Thanks for the comment Chloe! You always make me think!

The vast majority of bloggers call their Doms “Master”; I would say Chloe, Carrie, Kaya and myself are exceptions.

Dan loathes the terms Master/slave, that’s why we don’t use those terms. In fact, he’s stubbornly opinionated on a whole buncha topics. Pig-headed, one might say. ;)

Like all doms, lol!

So whatever your dom wants you to call him is what you will call him, yes? :)

… and Pixie had her Richard, now has her Liam, and Meg, (aka Persephone) has her Luke…

But these are the ones I read mostly, and so yeah, maybe my opinion is therefore slightly skewed.

Master has always called me just slave. And subsequently, he has become simply, “Master”.

He is also big into the property/owner thing, and once in awhile I do call him my owner.

But yeah; it’s definitely going to be an individual preference here I guess.

I admire that aspect of your relationship – that you’d be willing to calling him Master around your family, friends, and coworkers if that is what he wishes. It shows the strength of your relationship.

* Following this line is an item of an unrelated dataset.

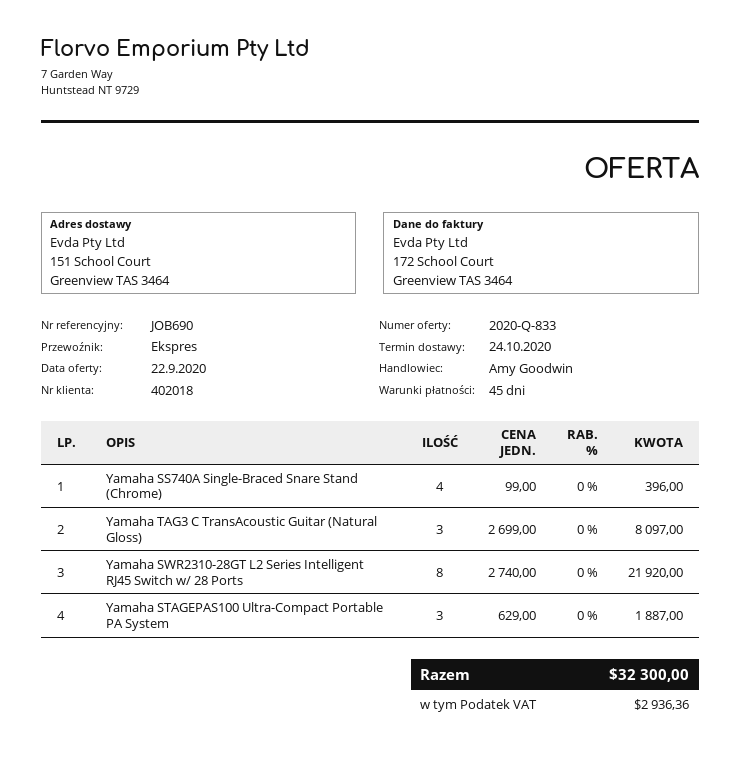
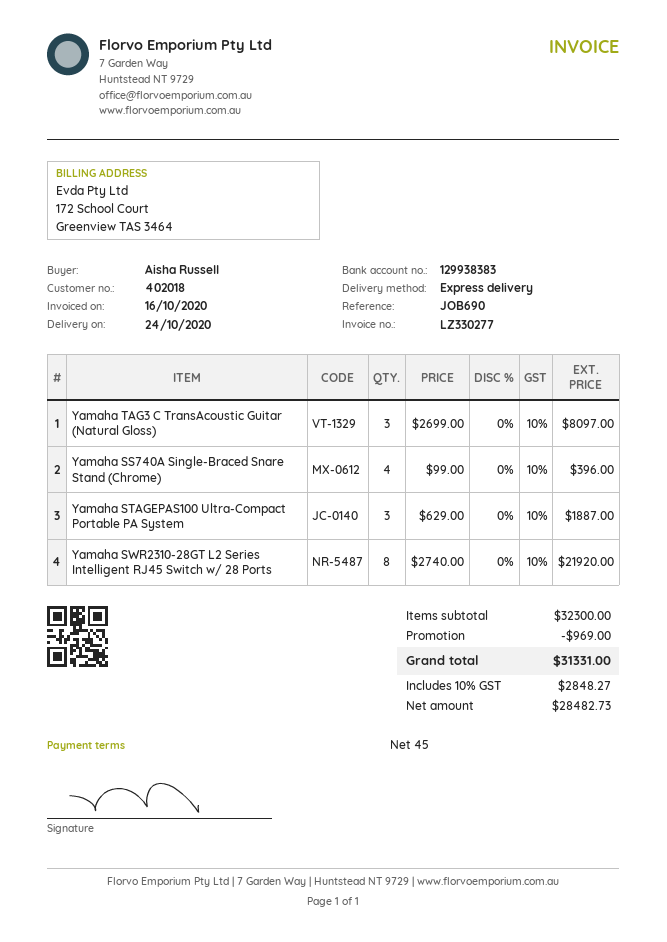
discount: none -> 969.00
tax: 2936.36 -> 2848.27
total: 32300.00 -> 31331.00

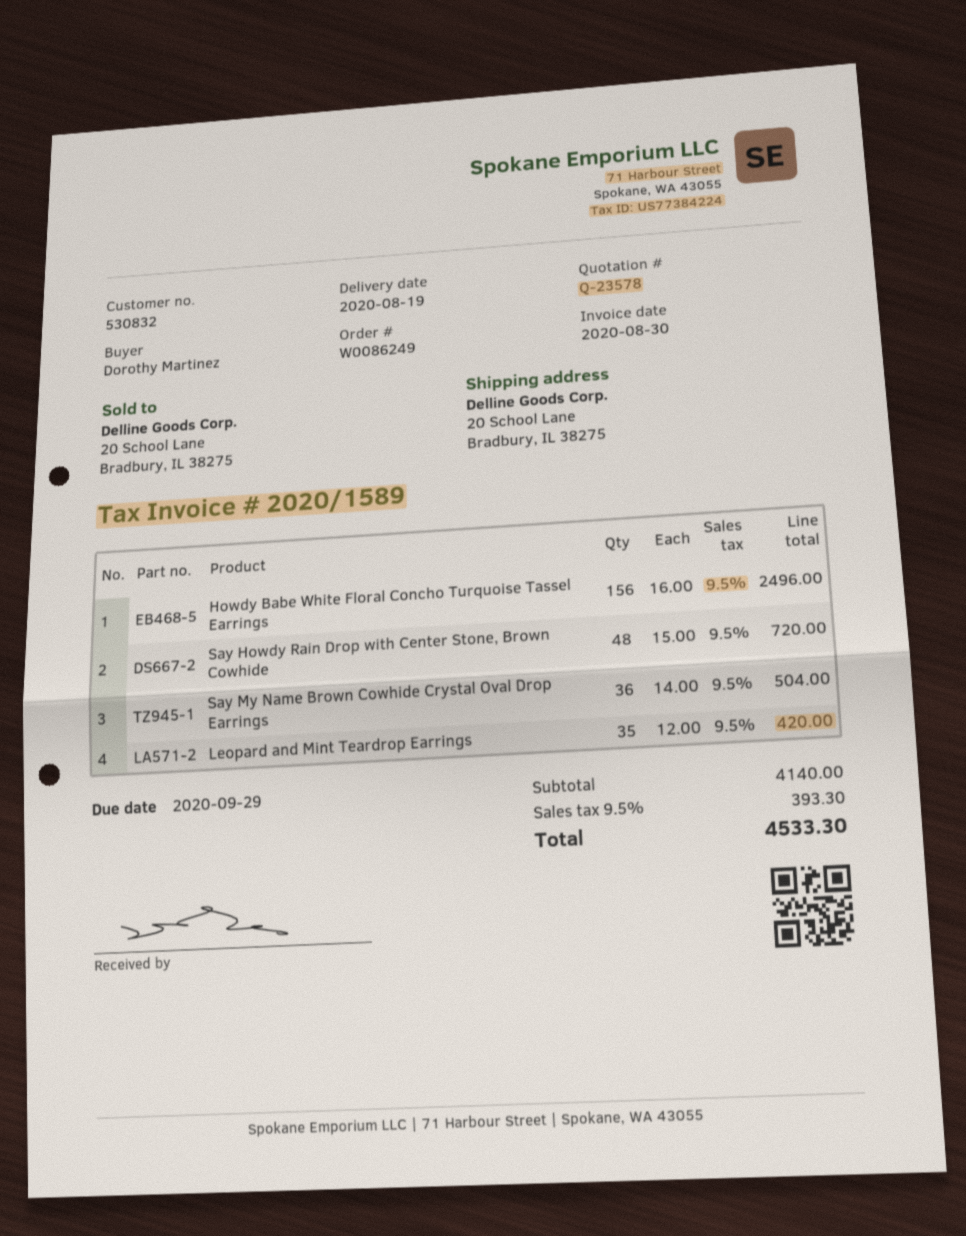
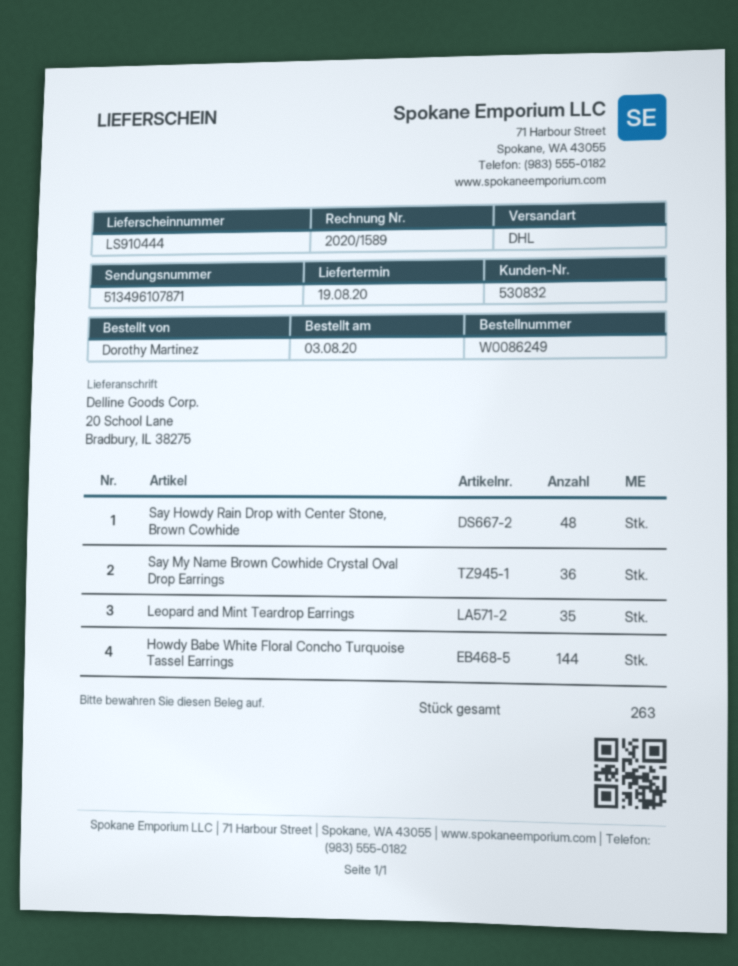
Howdy Babe White Floral Concho Turquoise Tassel Earrings: 156 -> 144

There is no way that I would be willing to do that, even if I was ordered to do it.

Wait wait wait.

I do call him Master. I don’t refer to him by his name, not on the blog, not to his face and not around lifestyle friends. He’s just.. Master.

I use his name when referring to him around other people. And I rather like that the people we talk to over the ‘net have picked up his name and use it freely. So does he. The whole “your Master” thing was getting too.. formal.. ? Something anyway. Nobody else should have to refer to him as Master because he’s not anyone else’s Master.

I guess maybe I lost the point here. That happens. *shrug*

Well, see, I’m sorry kaya. My mistake!!